Rob runs into the vet with Carly and her pee just because we have her along and he might as well. Ollie and I are hanging in the air conditioned car when Rob comes back without our girl and I start to FREAK OUT. They’re running tests for kidney problems he tells me. There’s nothing at all wrong with her urine except that it is testing almost like water it’s so thinned out and that can point to bad kidneys. He goes back in and I’m worrying my hands and decide to bring Ollie in to wait because I hate being so far removed from the action.
And then a lab pup gets walked in and Ollie wigs clean out. He’s barking and whining and excited and I won’t let him over there because he doesn’t like strange men and a strange man is holding on to puppy’s leash. Rob takes him out to the car to wait and apologizes profusely while Carly decides she’s the new local badass and starts to flip the flip out! I go back to the car with her and send Rob in to await our results. We’re both nervous and upset and the comment that I made before we left “Carly I don’t care if it costs $10,000 we’re going to make you right, babycakes” starts to sound like a possibility. Crap. I jinxed us all.

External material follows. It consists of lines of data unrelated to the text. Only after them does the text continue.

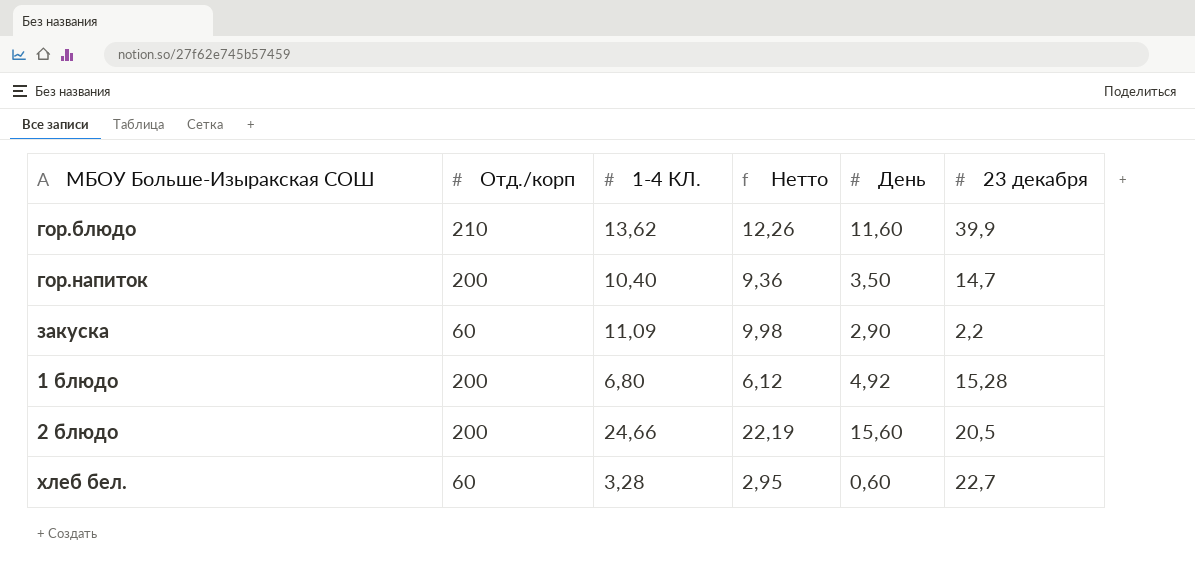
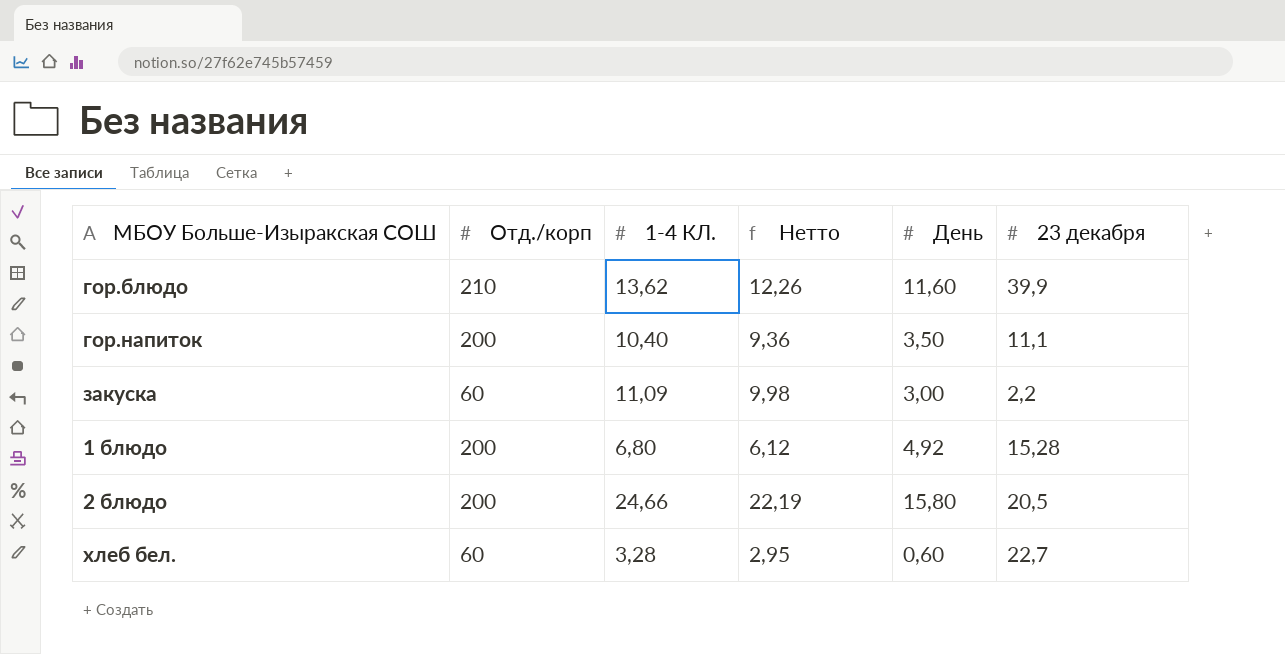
гор.напиток | 23 декабря: 14,7 -> 11,1
закуска | День: 2,90 -> 3,00
2 блюдо | День: 15,60 -> 15,80

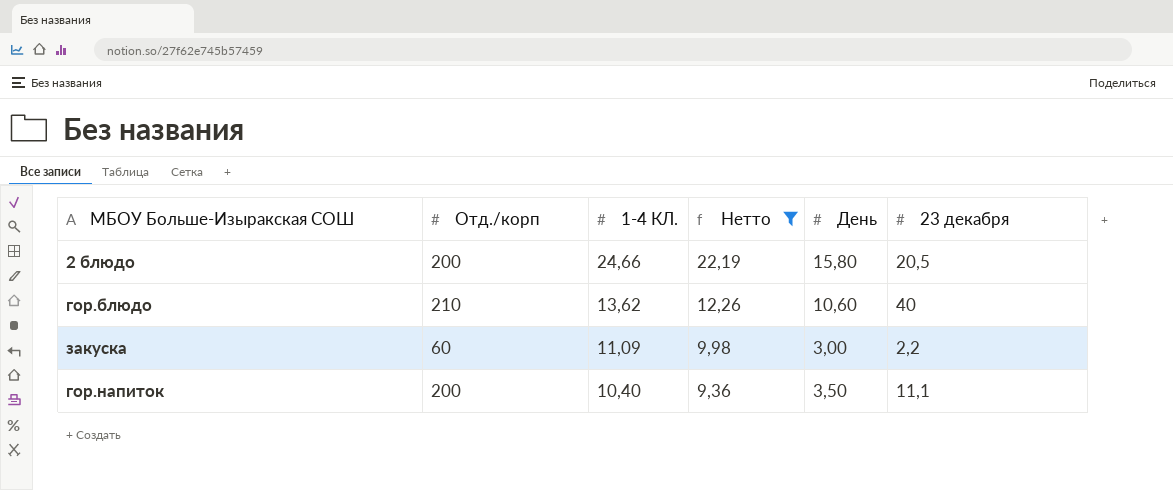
filter: none -> Нетто >= 9,36
row order: none -> 1-4 КЛ. descending
гор.блюдо | День: 11,60 -> 10,60
гор.блюдо | 23 декабря: 39,9 -> 40

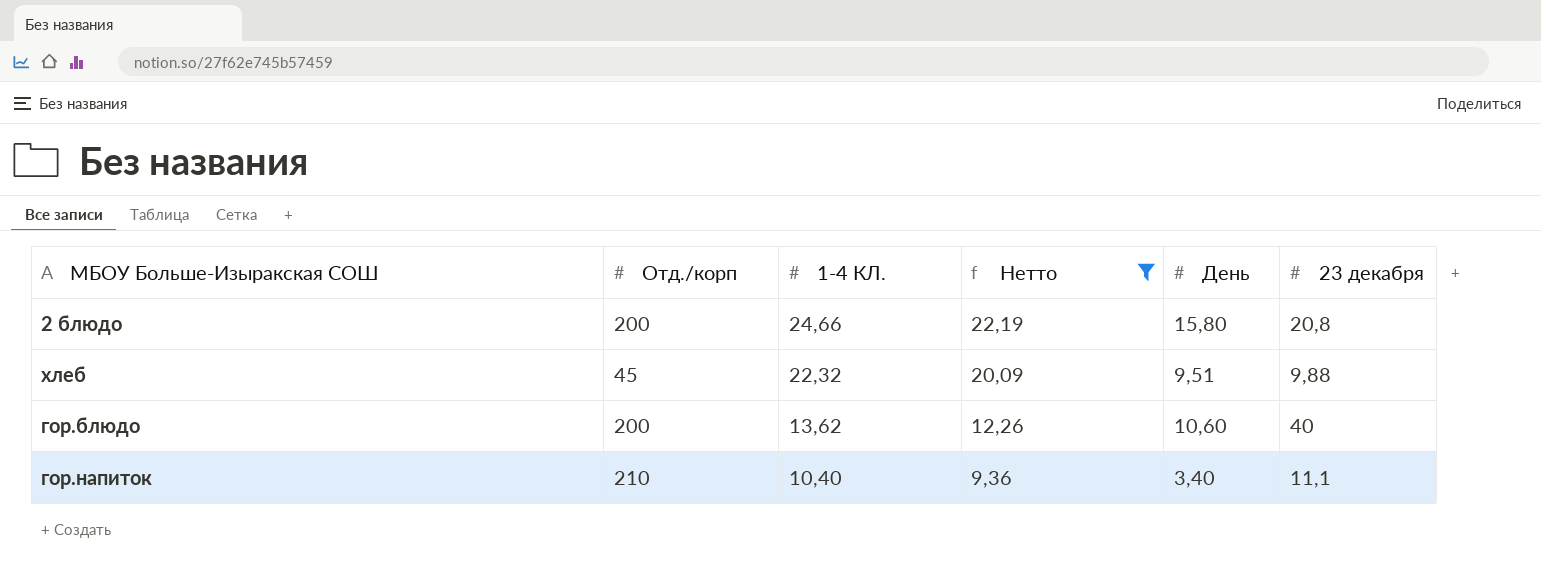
row закуска: 60 | 11,09 | 9,98 | 3,00 | 2,2 -> none
2 блюдо | 23 декабря: 20,5 -> 20,8
row хлеб: none -> 45 | 22,32 | 20,09 | 9,51 | 9,88
гор.блюдо | Отд./корп: 210 -> 200
гор.напиток | Отд./корп: 200 -> 210
гор.напиток | День: 3,50 -> 3,40

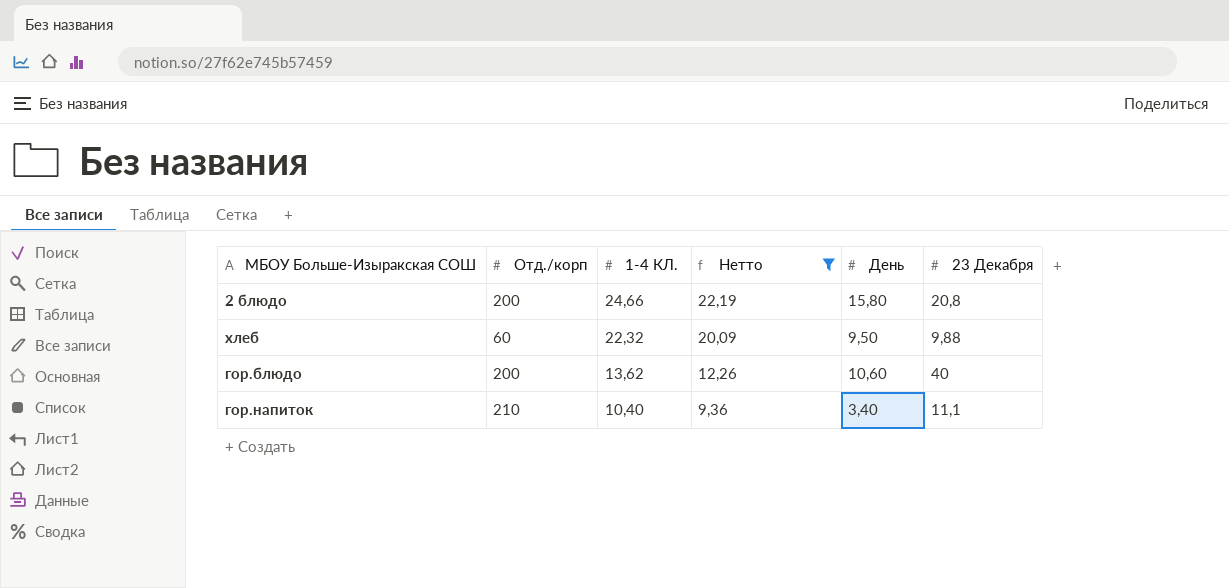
column name: 23 декабря -> 23 Декабря
хлеб | Отд./корп: 45 -> 60
хлеб | День: 9,51 -> 9,50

Rob comes out and says “Her kidneys are fine. She’s just an asshole.” I’m all, what? And he was like “she’s anger peeing or something because there is literally nothing wrong with her.” They took pity on us and only charged us for the test results but I thought it was funny that Rob paid $60 to find out that our dog is a jerk. She was literally diagnosed as an a-hole. Ha!
SO! Long story short we’re keeping decorative items to the walls where, so far, Carly hasn’t figured out how to soil. Although I must say that the blacklight pee finder Rob got taught me some terrifying things about just how well you need to scrub down walls in a rented house. Freaking EW.
And back to the bedroom we’re adding all sorts of decorative accents to the wall that our bed sits on. I’ve gotten the dresser area knocked out and looking fabulous so we made some DIY geometric shelves that I’m sharing over at iLoveToCreate in a totally beginner level how to.
And the best news of all just might be the fact that this project is CHEAP. We spent less than $15 in materials to make 3 nicely sized frames. Another great thing is you don’t need anything crazy fancy to make these. You can literally get away with this with a staple gun and a mitre box with a saw. How nifty is that?!?
Now it took a lot of mathin’ to figure this out and a bit of extra brain power that I didn’t even realize I had – ha! Seriously angles just aren’t my thing :) But look at those amazing triangles. I’m one proud geometric maker right now.
And all finished up. Just stahp! Look at how gorgeous they’re making our room! I swear every time I’ve started to walk into the room I spy the things Rob and I have made together or selected for our home together and I get the goofiest grin on my face. It’s all coming together! Yay!